■ GOAL OF THE EXERCISE ■
Go to the line with "discount: 25% = 17346.74 -> 25% = 17044.59" in the entries below and write out every line from there through the line with "total: 551.56 -> 1115.97", exactly and without pictures.

##### SOURCE MATERIAL #####

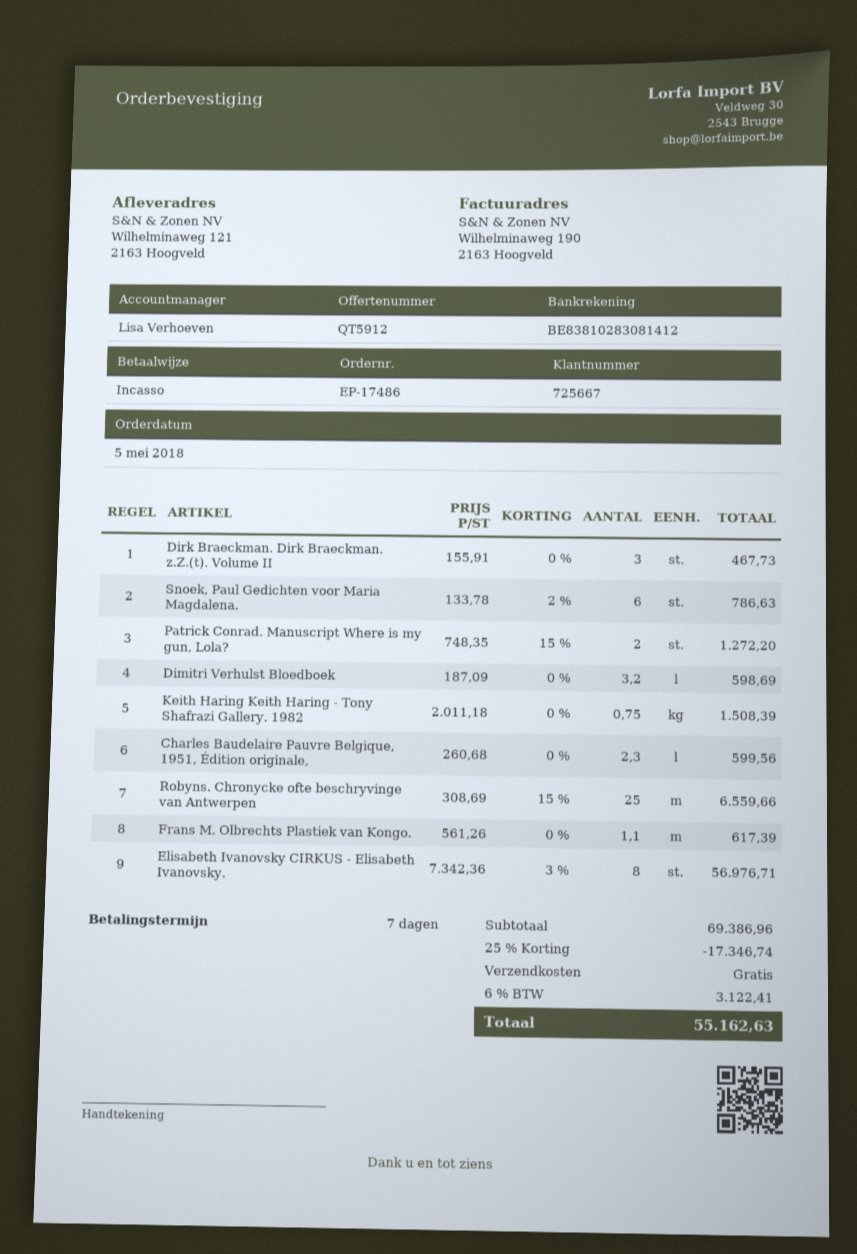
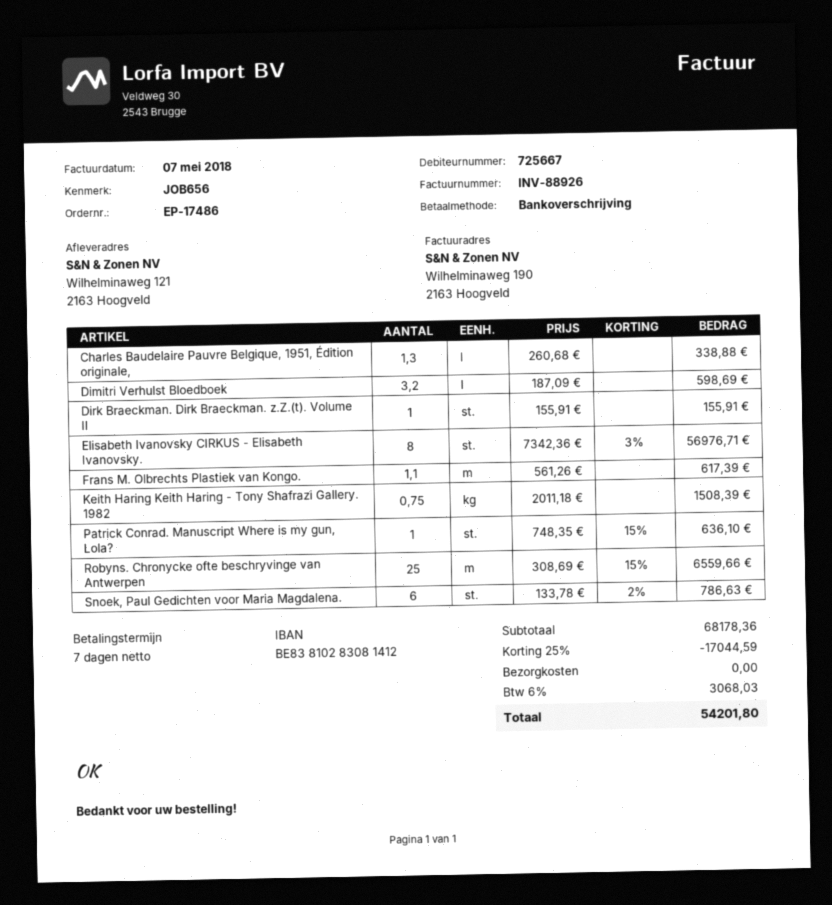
payment method: direct debit -> bank transfer
Dirk Braeckman. Dirk Braeckman. z.Z.(t). Volume II: 3 x 155.91 = 467.73 -> 1 x 155.91 = 155.91
Patrick Conrad. Manuscript Where is my gun, Lola?: 2 x 748.35 - 15% = 1272.20 -> 1 x 748.35 - 15% = 636.10
Charles Baudelaire Pauvre Belgique, 1951, Édition originale,: 2.3 x 260.68 = 599.56 -> 1.3 x 260.68 = 338.88
subtotal: 69386.96 -> 68178.36
discount: 25% = 17346.74 -> 25% = 17044.59
tax: 6% = 3122.41 -> 6% = 3068.03
total: 55162.63 -> 54201.80

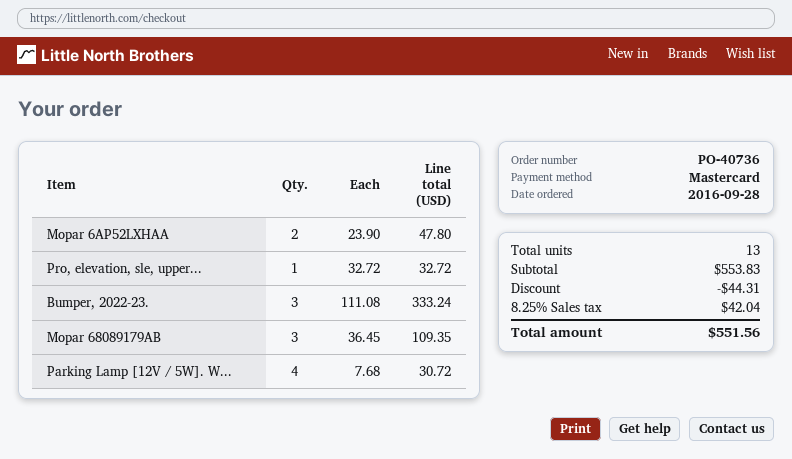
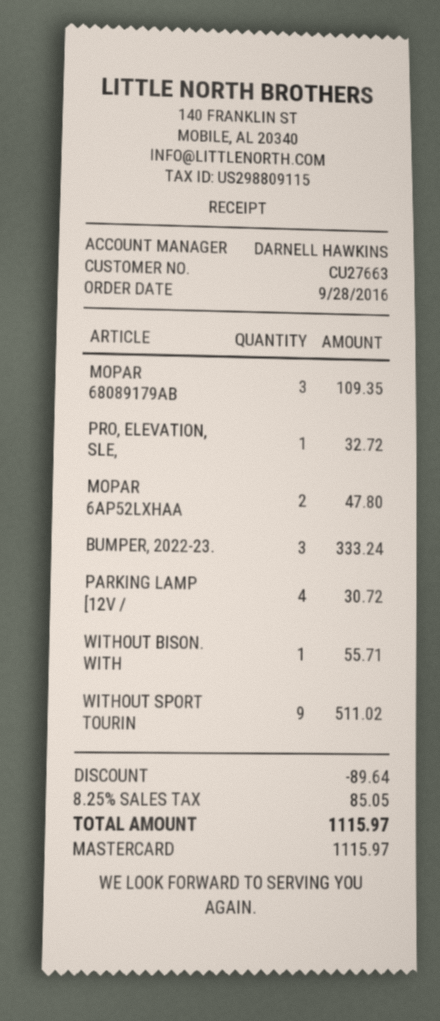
WITHOUT BISON. WITH: none -> 1 for 55.71
WITHOUT SPORT TOURIN: none -> 9 for 511.02
discount: 44.31 -> 89.64
tax: 8.25% = 42.04 -> 8.25% = 85.05
total: 551.56 -> 1115.97

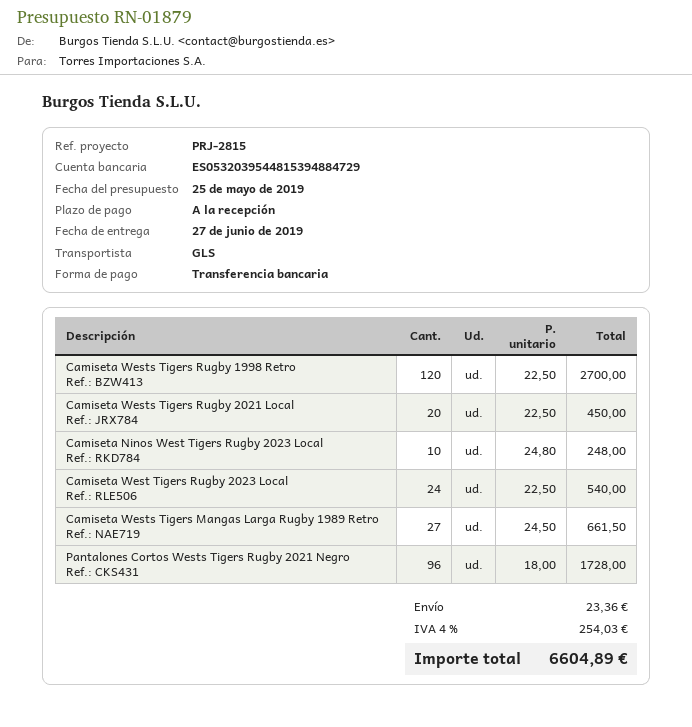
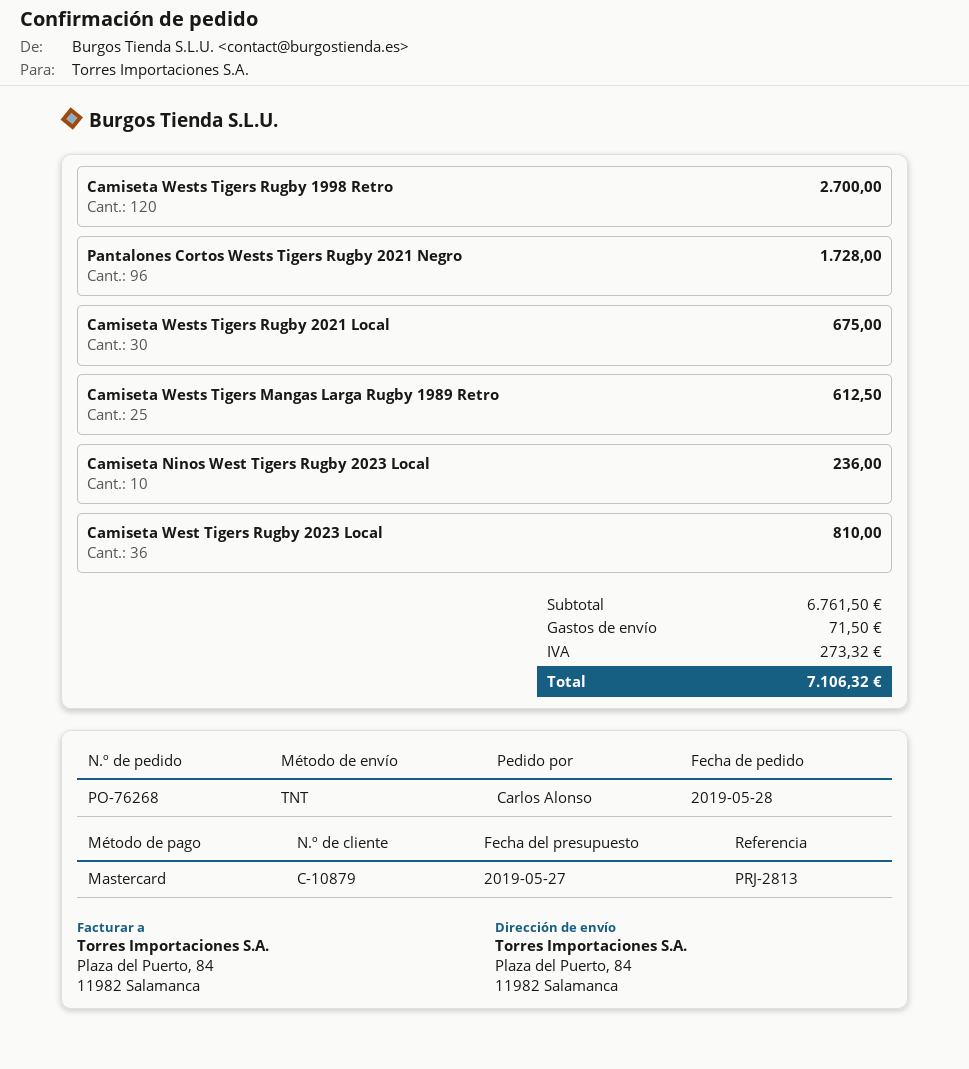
quote date: 2019-05-25 -> 2019-05-27
reference: PRJ-2815 -> PRJ-2813
payment method: bank transfer -> Mastercard
shipping method: GLS -> TNT
Camiseta Wests Tigers Rugby 2021 Local: 20 for 450.00 -> 30 for 675.00
Camiseta Ninos West Tigers Rugby 2023 Local: 10 for 248.00 -> 10 for 236.00
Camiseta West Tigers Rugby 2023 Local: 24 for 540.00 -> 36 for 810.00
Camiseta Wests Tigers Mangas Larga Rugby 1989 Retro: 27 for 661.50 -> 25 for 612.50
shipping: 23.36 -> 71.50
tax: 254.03 -> 273.32
total: 6604.89 -> 7106.32

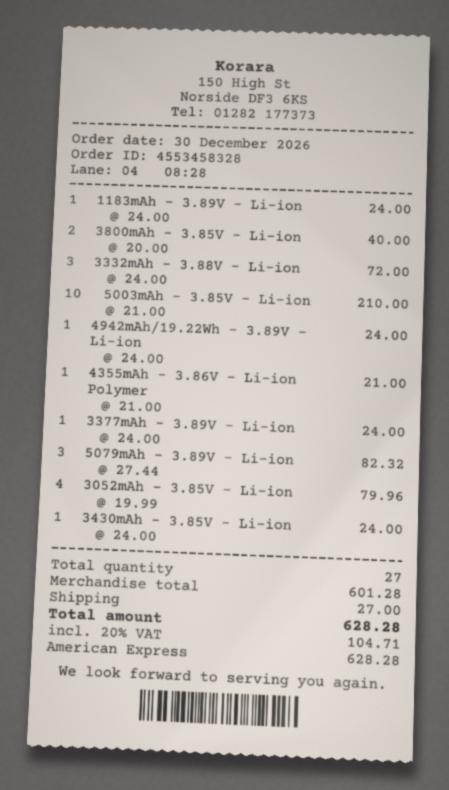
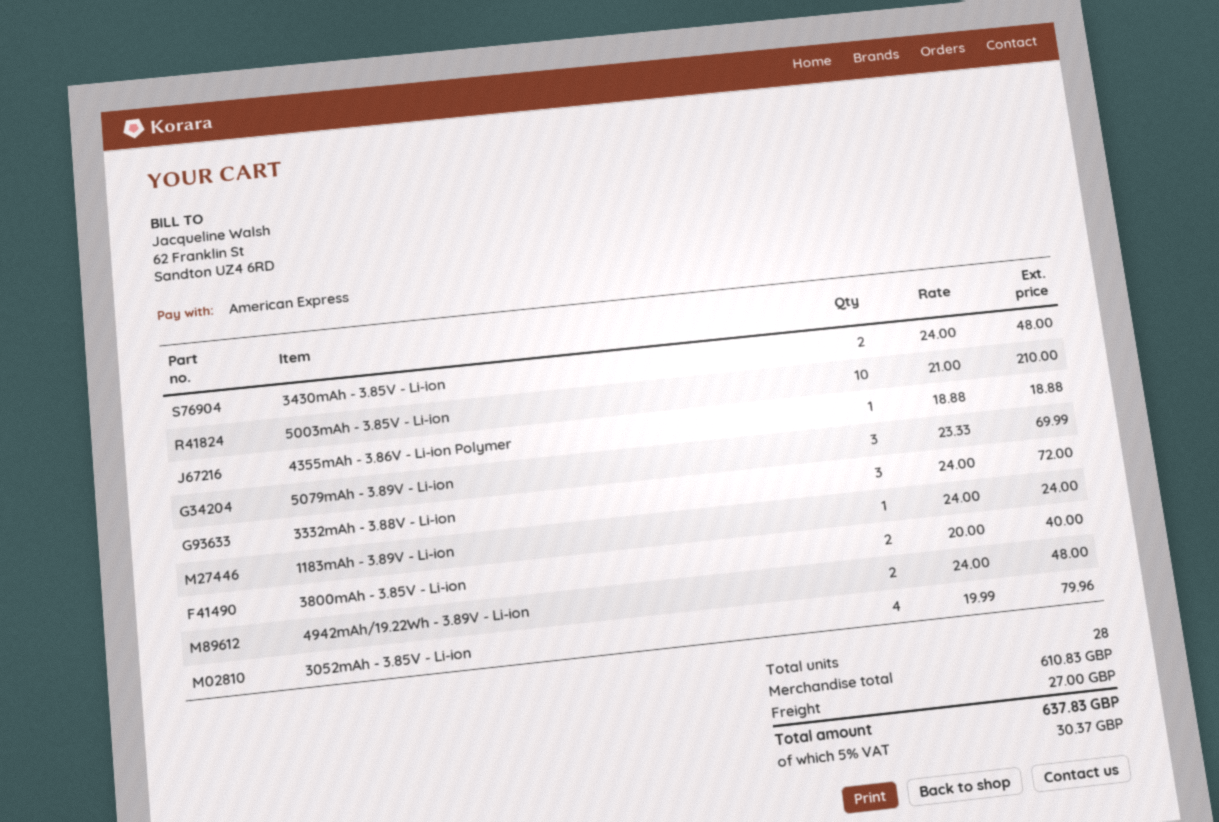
4942mAh/19.22Wh - 3.89V - Li-ion: 1 x 24.00 = 24.00 -> 2 x 24.00 = 48.00
4355mAh - 3.86V - Li-ion Polymer: 1 x 21.00 = 21.00 -> 1 x 18.88 = 18.88
3377mAh - 3.89V - Li-ion: 1 x 24.00 = 24.00 -> none
5079mAh - 3.89V - Li-ion: 3 x 27.44 = 82.32 -> 3 x 23.33 = 69.99
3430mAh - 3.85V - Li-ion: 1 x 24.00 = 24.00 -> 2 x 24.00 = 48.00
total quantity: 27 -> 28
subtotal: 601.28 -> 610.83
tax: 20% = 104.71 -> 5% = 30.37
total: 628.28 -> 637.83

#####

■ ANSWER SPACE ■
discount: 25% = 17346.74 -> 25% = 17044.59
tax: 6% = 3122.41 -> 6% = 3068.03
total: 55162.63 -> 54201.80

WITHOUT BISON. WITH: none -> 1 for 55.71
WITHOUT SPORT TOURIN: none -> 9 for 511.02
discount: 44.31 -> 89.64
tax: 8.25% = 42.04 -> 8.25% = 85.05
total: 551.56 -> 1115.97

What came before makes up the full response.